Borosil
- Type: Public
- Traded as: BSE: 543212 NSE: BOROLTD
- ISIN: INE666D01022
- Industry: Houseware
- Founded: 1962; 64 years ago
- Headquarters: 1101, Parinee Crescenzo, G-Block, Bandra Kurla Complex, Bandra (East), Mumbai, Maharashtra, India
- Area served: Worldwide
- Key people: Shreevar Kheruka (MD & CEO); B.L. Kheruka (Chairman);
- Revenue: ₹619.76 crore (US$64 million) (FY17)
- Owners: Kheruka family (54.35%)
- Website: borosil.com

= Borosil =

Indian glassware company based in Mumbai

Borosil is an Indian glassware company based in Mumbai.
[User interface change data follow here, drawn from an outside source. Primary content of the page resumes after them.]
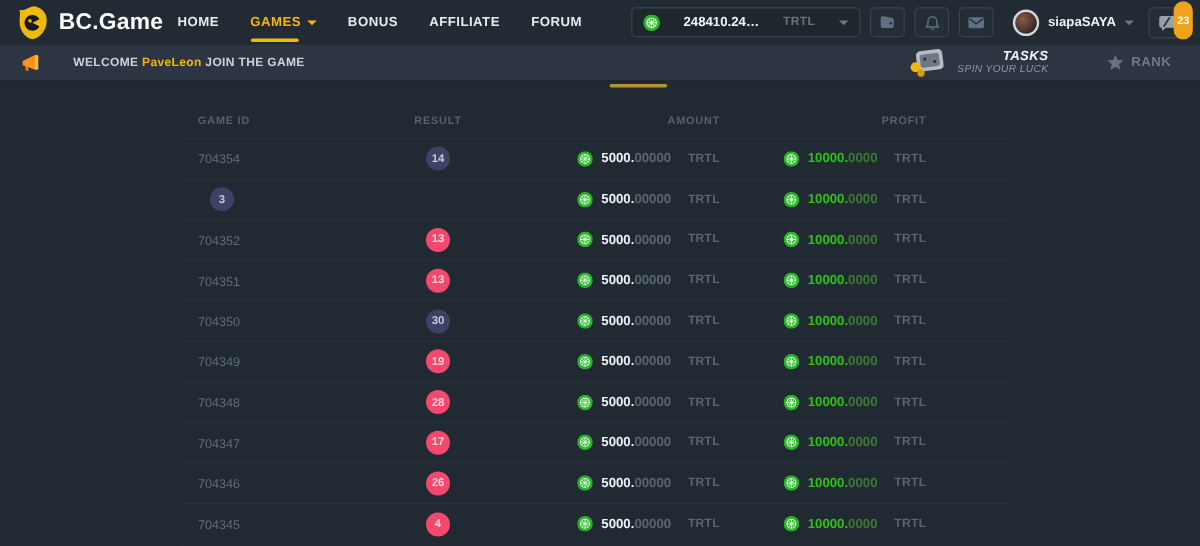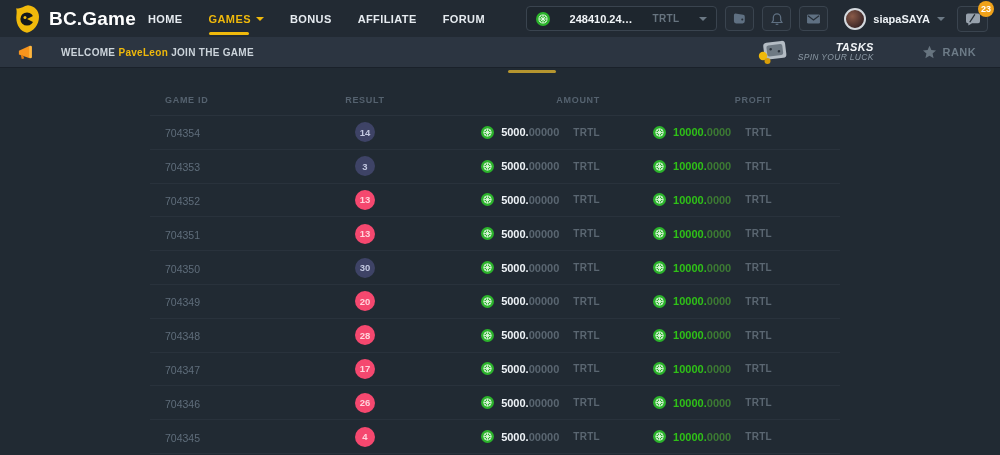"23" .chat-badge { height: 16px -> 32px }
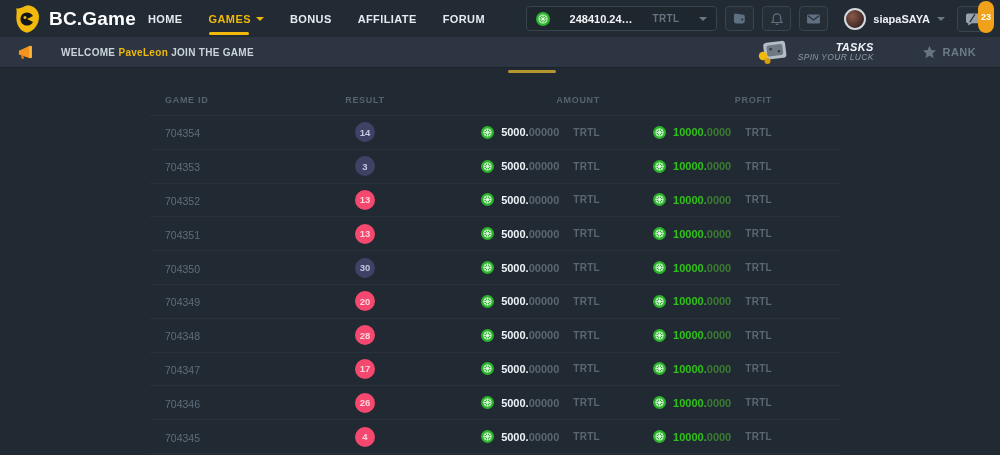"704353" div.c-gameid { html: <div><span>704353</span></div> -> none }
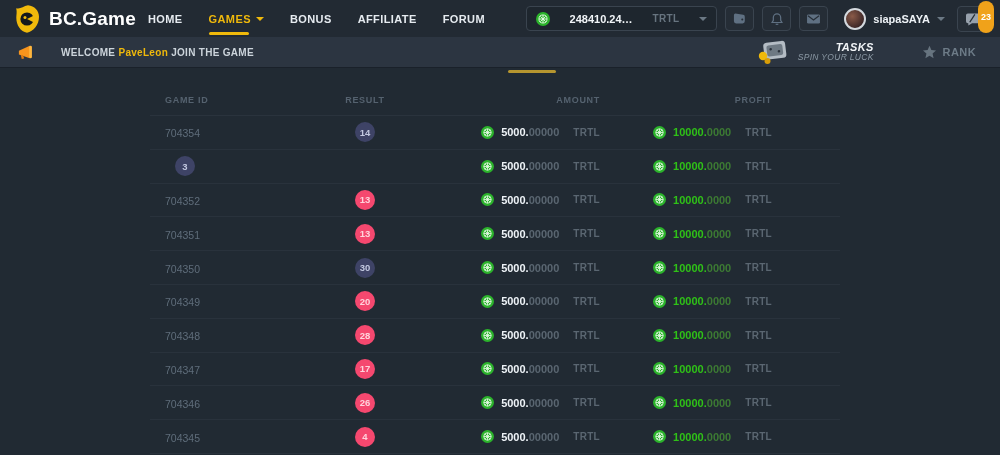"20" span.badge { text: 20 -> 19 }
The company is one of the largest glassware-producing companies in India, with a presence in the United States and the Netherlands.

==History==
Borosil primarily manufactures laboratory glassware and microwavable kitchenware in India. It was established in 1962 in collaboration with Corning Glass Works. In 1988, Corning divested its shareholding to the current Indian promoters.

== Products ==
The company's products include laboratory glassware, instruments, disposable plastics, liquid handling systems and explosion-proof lighting glassware for the education sector and for industries including microbiology, biotechnology, photoprinting, process systems and lighting.